» GOAL OF THE EXERCISE:
In the lines below, look for "padding". Copy each line where it appears.

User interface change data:
■ ■ ■ ■ ■

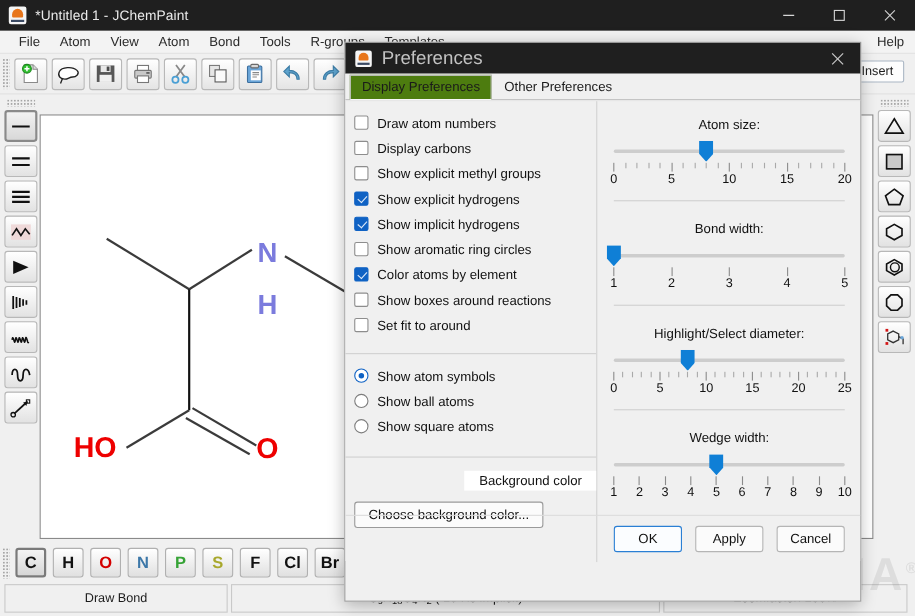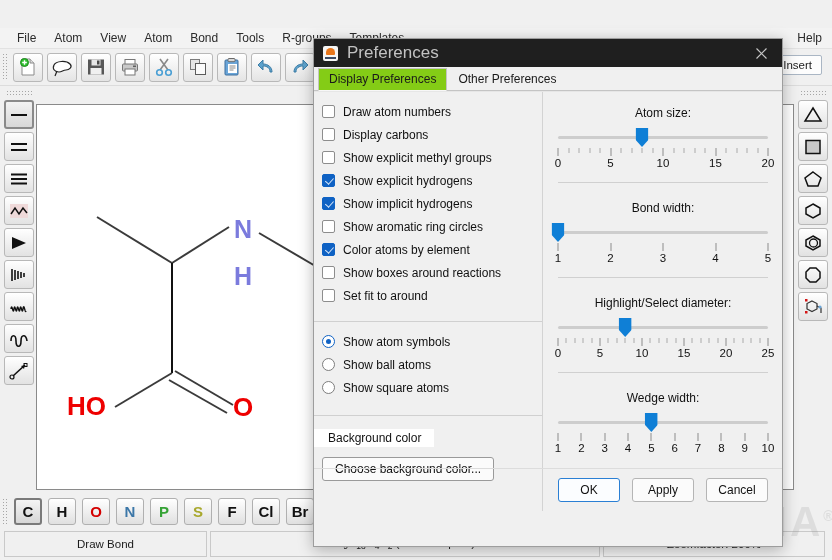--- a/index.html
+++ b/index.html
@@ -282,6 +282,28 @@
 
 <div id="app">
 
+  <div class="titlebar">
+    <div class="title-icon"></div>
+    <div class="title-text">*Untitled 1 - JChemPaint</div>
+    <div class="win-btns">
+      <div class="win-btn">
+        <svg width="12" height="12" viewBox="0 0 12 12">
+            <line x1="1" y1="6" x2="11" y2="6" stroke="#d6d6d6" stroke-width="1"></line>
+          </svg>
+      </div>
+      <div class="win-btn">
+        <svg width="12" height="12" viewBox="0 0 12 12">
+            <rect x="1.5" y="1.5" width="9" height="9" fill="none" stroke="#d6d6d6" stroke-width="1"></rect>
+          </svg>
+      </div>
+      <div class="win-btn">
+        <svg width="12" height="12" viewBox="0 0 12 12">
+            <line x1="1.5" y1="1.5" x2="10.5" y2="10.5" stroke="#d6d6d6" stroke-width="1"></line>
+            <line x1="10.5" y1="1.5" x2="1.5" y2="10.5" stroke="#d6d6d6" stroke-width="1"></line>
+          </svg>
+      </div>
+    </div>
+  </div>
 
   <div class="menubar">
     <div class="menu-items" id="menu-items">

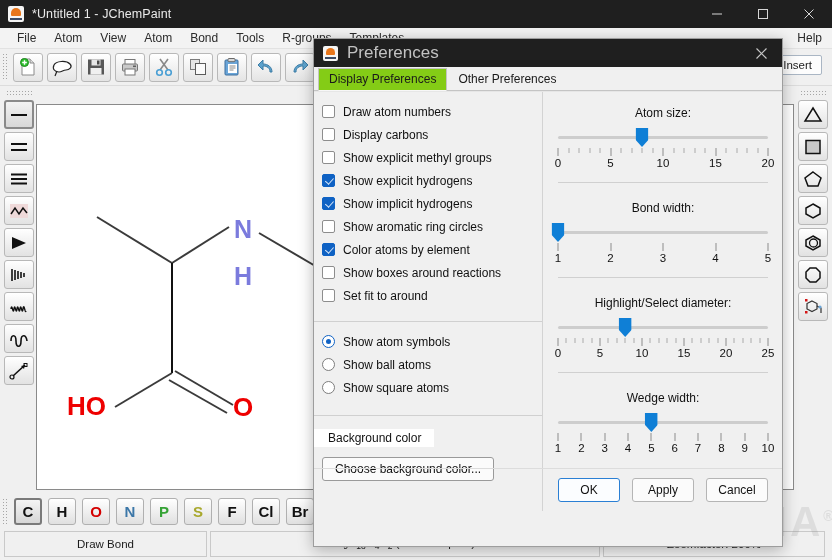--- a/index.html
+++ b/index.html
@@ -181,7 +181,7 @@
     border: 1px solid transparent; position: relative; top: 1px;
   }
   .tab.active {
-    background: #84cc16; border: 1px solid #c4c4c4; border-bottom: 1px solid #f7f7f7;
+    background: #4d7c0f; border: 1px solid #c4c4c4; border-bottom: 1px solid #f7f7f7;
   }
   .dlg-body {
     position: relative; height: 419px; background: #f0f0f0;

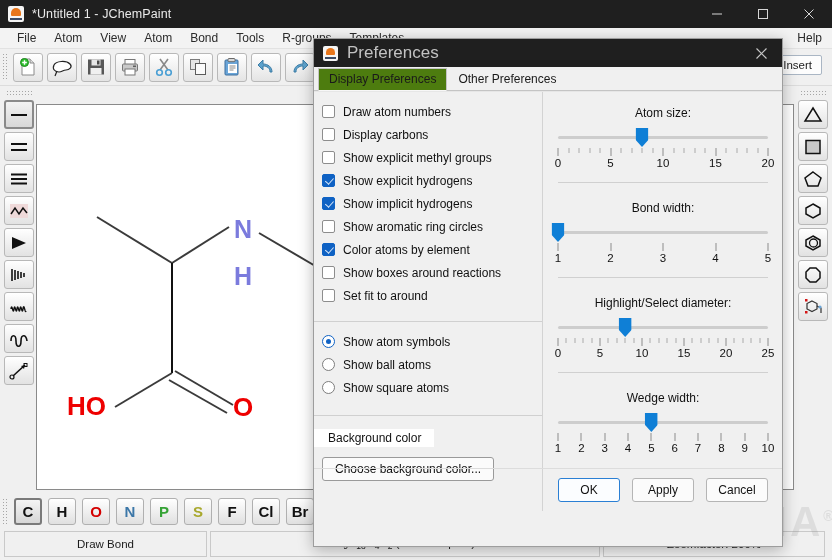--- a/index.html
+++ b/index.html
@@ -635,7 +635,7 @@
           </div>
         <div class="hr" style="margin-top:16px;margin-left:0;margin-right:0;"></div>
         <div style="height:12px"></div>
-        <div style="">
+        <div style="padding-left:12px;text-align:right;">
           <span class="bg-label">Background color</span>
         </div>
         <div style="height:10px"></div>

■ ■ ■ ■ ■

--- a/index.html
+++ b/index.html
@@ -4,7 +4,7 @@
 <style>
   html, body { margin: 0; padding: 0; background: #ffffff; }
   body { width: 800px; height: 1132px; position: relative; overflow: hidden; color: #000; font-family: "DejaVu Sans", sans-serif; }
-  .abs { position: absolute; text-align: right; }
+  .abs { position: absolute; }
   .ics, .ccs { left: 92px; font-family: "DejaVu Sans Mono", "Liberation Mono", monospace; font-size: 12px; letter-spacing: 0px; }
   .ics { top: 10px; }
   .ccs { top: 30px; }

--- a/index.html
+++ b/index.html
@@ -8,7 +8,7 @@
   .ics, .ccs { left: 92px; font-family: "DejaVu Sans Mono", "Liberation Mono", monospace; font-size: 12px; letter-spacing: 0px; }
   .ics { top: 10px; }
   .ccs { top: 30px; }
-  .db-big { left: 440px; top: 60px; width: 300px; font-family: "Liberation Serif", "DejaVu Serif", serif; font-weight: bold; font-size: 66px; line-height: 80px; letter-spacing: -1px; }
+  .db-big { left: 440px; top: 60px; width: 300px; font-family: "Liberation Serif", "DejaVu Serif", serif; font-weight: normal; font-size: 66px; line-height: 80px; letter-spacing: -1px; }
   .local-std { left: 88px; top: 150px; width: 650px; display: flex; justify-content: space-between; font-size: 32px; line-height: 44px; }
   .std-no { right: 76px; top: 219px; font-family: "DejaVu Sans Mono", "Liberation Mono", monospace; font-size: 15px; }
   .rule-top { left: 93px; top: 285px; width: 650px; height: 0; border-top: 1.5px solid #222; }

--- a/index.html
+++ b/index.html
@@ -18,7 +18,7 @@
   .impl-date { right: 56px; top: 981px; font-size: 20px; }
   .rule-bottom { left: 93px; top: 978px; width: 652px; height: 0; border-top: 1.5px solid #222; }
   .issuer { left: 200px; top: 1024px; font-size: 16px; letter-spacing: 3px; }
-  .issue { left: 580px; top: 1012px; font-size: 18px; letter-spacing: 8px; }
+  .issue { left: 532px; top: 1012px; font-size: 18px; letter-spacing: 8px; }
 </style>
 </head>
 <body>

■ ■ ■ ■ ■

» RESULT:
+        <div style="padding-left:12px;text-align:right;">
   html, body { margin: 0; padding: 0; background: #ffffff; }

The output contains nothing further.